Temptation is not a symptom of a nature, crippled by contingency; angels can be tempted. Being tempted proves of what I am made, who I really am.
Jesus’ temptations are by no means a pious charade with a guaranteed conclusion. They constitute a genuine test revealing who he is, corresponding to his actual character.
The first temptation reminds me that Jesus enjoyed a good meal. Wouldn’t he repeat the criticism, The Son of Man came eating and drinking, and they said, “Look, he is a glutton and a drunkard” (Matthew 11:19)?
The second temptation would thrust him in the spotlight, isolating him as an extraordinary sign. He taught, An evil and unfaithful generation seeks a sign, but no sign will be given it except the sign of Jonah the prophet (Matthew 12:39). Don’t forget how many times, when he worked a miracle, he’d credit it to the person’s own faith and forbid the individual to speak of it. Does that insistence hint that he had to fight the attraction of being “special”?
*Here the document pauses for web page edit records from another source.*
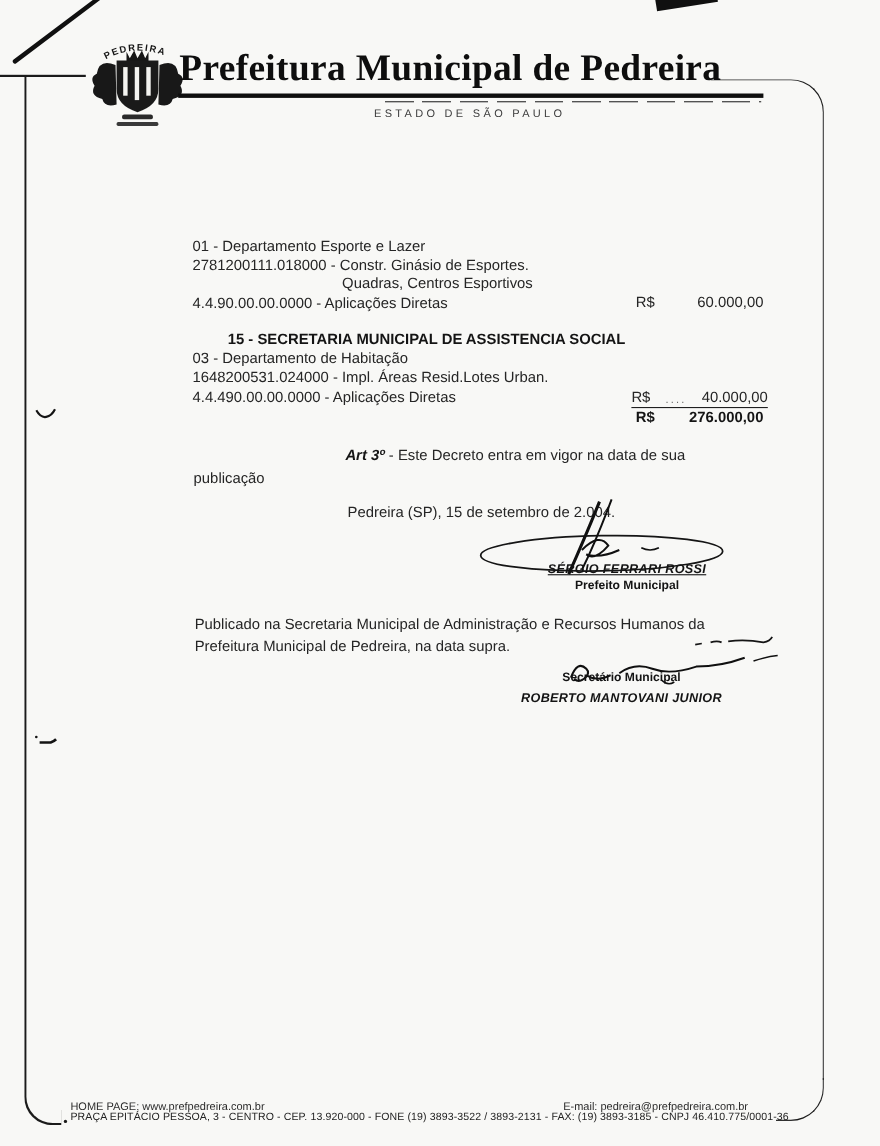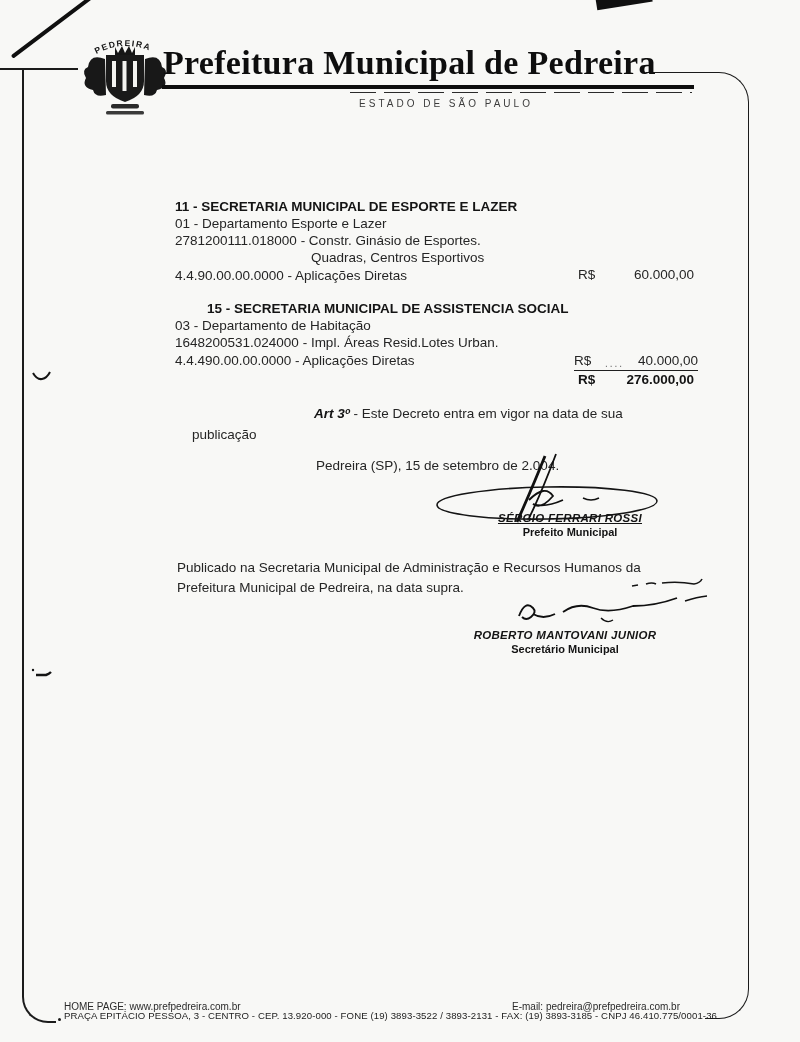--- a/index.html
+++ b/index.html
@@ -28,21 +28,21 @@
   .frame-right-bottom{position:absolute;left:705px;top:980px;width:43px;height:38px;
               border-right:1.5px solid #1b1b1b;border-bottom:1.5px solid #1b1b1b;
               border-bottom-right-radius:30px;}
 
   
   .title{left:163px;top:44px;font-family:"Liberation Serif", serif;font-weight:bold;
          font-size:34px;color:#0e0e0e;letter-spacing:.3px;}
   .title-rule{left:162px;top:85px;width:532px;height:3.5px;background:#0e0e0e;}
   .title-rule2{left:350px;top:92px;width:342px;height:1.4px;
          background:repeating-linear-gradient(90deg,#2b2b2b 0 26px,transparent 26px 34px);}
-  .subtitle{left:180px;top:98px;width:532px;text-align:center;font-size:10px;
+  .subtitle{left:161px;top:98px;width:532px;text-align:center;font-size:10px;
          letter-spacing:3px;color:#3c3c3c;}
 
   
   .t{font-size:13.5px;color:#252525;}
   .b{font-weight:bold;color:#141414;}
   .cur{left:578px;}
   .amt{left:596px;width:98px;text-align:right;}
   .entry-underlined{left:574px;top:353px;width:124px;height:17px;
         border-bottom:1.6px solid #1f1f1f;display:flex;justify-content:space-between;
         align-items:flex-start;}
@@ -89,21 +89,20 @@
       <rect x="39" y="72" width="28" height="4.5" rx="2" fill="#2a2a2a"></rect>
       <rect x="34" y="79" width="38" height="3.5" rx="1.5" fill="#3a3a3a"></rect>
     </svg>
   </div>
 
   <div class="abs title">Prefeitura Municipal de Pedreira</div>
   <div class="abs title-rule"></div>
   <div class="abs title-rule2"></div>
   <div class="abs subtitle">ESTADO DE SÃO PAULO</div>
 
-  <div class="abs t b" style="left:175px;top:199px;">11 - SECRETARIA MUNICIPAL DE ESPORTE E LAZER</div>
   <div class="abs t" style="left:175px;top:216px;">01 - Departamento Esporte e Lazer</div>
   <div class="abs t" style="left:175px;top:233px;">2781200111.018000 - Constr. Ginásio de Esportes.</div>
   <div class="abs t" style="left:311px;top:250px;">Quadras, Centros Esportivos</div>
   <div class="abs t" style="left:175px;top:268px;">4.4.90.00.00.0000 - Aplicações Diretas</div>
   <div class="abs t cur" style="top:267px;">R$</div>
   <div class="abs t amt" style="top:267px;">60.000,00</div>
 
   <div class="abs t b" style="left:175px;top:301px;margin-left:32px;">15 - SECRETARIA MUNICIPAL DE ASSISTENCIA SOCIAL</div>
   <div class="abs t" style="left:175px;top:318px;">03 - Departamento de Habitação</div>
   <div class="abs t" style="left:175px;top:335px;">1648200531.024000 -  Impl. Áreas Resid.Lotes Urban.</div>
@@ -114,21 +113,21 @@
     <span class="t">40.000,00</span>
   </div>
   <div class="abs t b cur" style="top:372px;">R$</div>
   <div class="abs t b amt" style="top:372px;">276.000,00</div>
 
   <div class="abs t" style="left:314px;top:406px;">
     <span class="b" style="font-style:italic;margin-top:44px;">Art 3º</span>
     <span> </span>
     <span>- Este Decreto entra em vigor na data de sua</span>
   </div>
-  <div class="abs t" style="left:176px;top:427px;margin-left:16px;">publicação</div>
+  <div class="abs t" style="left:176px;top:427px;">publicação</div>
 
   <div class="abs t" style="left:316px;top:458px;">Pedreira (SP),  15 de setembro de 2.004.</div>
 
   <div class="abs" style="left:425px;top:452px;">
     <svg width="250" height="85" viewBox="0 0 250 85">
       <ellipse cx="122" cy="51" rx="110" ry="16" fill="none" stroke="#151515" stroke-width="1.6" transform="rotate(-1 122 51)"></ellipse>
       <path d="M120,4 C112,24 100,52 92,70" fill="none" stroke="#101010" stroke-width="2.8"></path>
       <path d="M131,2 C122,26 112,50 104,66" fill="none" stroke="#101010" stroke-width="1.8"></path>
       <path d="M104,48 q16,-16 24,-4 q-12,14 -20,8 q12,4 30,-4" fill="none" stroke="#101010" stroke-width="1.8"></path>
       <path d="M158,46 q8,4 16,0" fill="none" stroke="#101010" stroke-width="1.5"></path>
@@ -147,21 +146,21 @@
 
   <div class="abs" style="left:505px;top:594px;">
     <svg width="210" height="34" viewBox="0 0 210 34">
       <path d="M14,22 q6,-16 14,-8 q4,4 -2,9 q-5,4 -9,0 M28,20 q10,6 22,0" fill="none" stroke="#101010" stroke-width="1.9"></path>
       <path d="M58,18 q14,-10 30,-4 t40,-2 q22,0 44,-8" fill="none" stroke="#101010" stroke-width="1.8"></path>
       <path d="M180,7 q12,-4 22,-5" fill="none" stroke="#101010" stroke-width="1.4"></path>
       <path d="M96,24 q6,6 12,2" fill="none" stroke="#101010" stroke-width="1.4"></path>
     </svg>
   </div>
   <div class="abs sig-name" style="left:470px;top:629px;width:190px;">ROBERTO MANTOVANI JUNIOR</div>
-  <div class="abs sig-title" style="left:470px;top:643px;width:190px;">Secretário Municipal</div>
+  <div class="abs sig-title" style="left:470px;top:610px;width:190px;">Secretário Municipal</div>
 
   <div class="abs" style="left:32px;top:368px;">
     <svg width="20" height="14" viewBox="0 0 20 14">
       <path d="M1,5 q4,7 9,6 q5,-1 8,-7" fill="none" stroke="#141414" stroke-width="2"></path>
     </svg>
   </div>
   <div class="abs" style="left:30px;top:666px;">
     <svg width="22" height="14" viewBox="0 0 22 14">
       <circle cx="3" cy="4" r="1.2" fill="#141414"></circle>
       <path d="M6,9 h10 q3,-1 5,-3" fill="none" stroke="#141414" stroke-width="2.4"></path>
The final temptation pushes him to abandon God. At his execution his critics will say, He saved others; he cannot save himself (Matthew 27:42). He himself cries out, My God, my God, why have you forsaken me? (Matthew 27:46). Although he does not forsake his God but surrenders his spirit, could I claim that there’s no insecurity in his trust of God?
Don’t these temptations reveal their deeper function? Haven’t these attractions to false and deadly choices actually motivated Jesus to tap into a deeper, unexpected strength?
Why can’t we grow to a more mature, a godlier place, a better way of responding when temptation exposes our inner workings to the beneficent gaze of God?
In Christ Jesus, why couldn’t our temptations reveal who we really are—the children of God?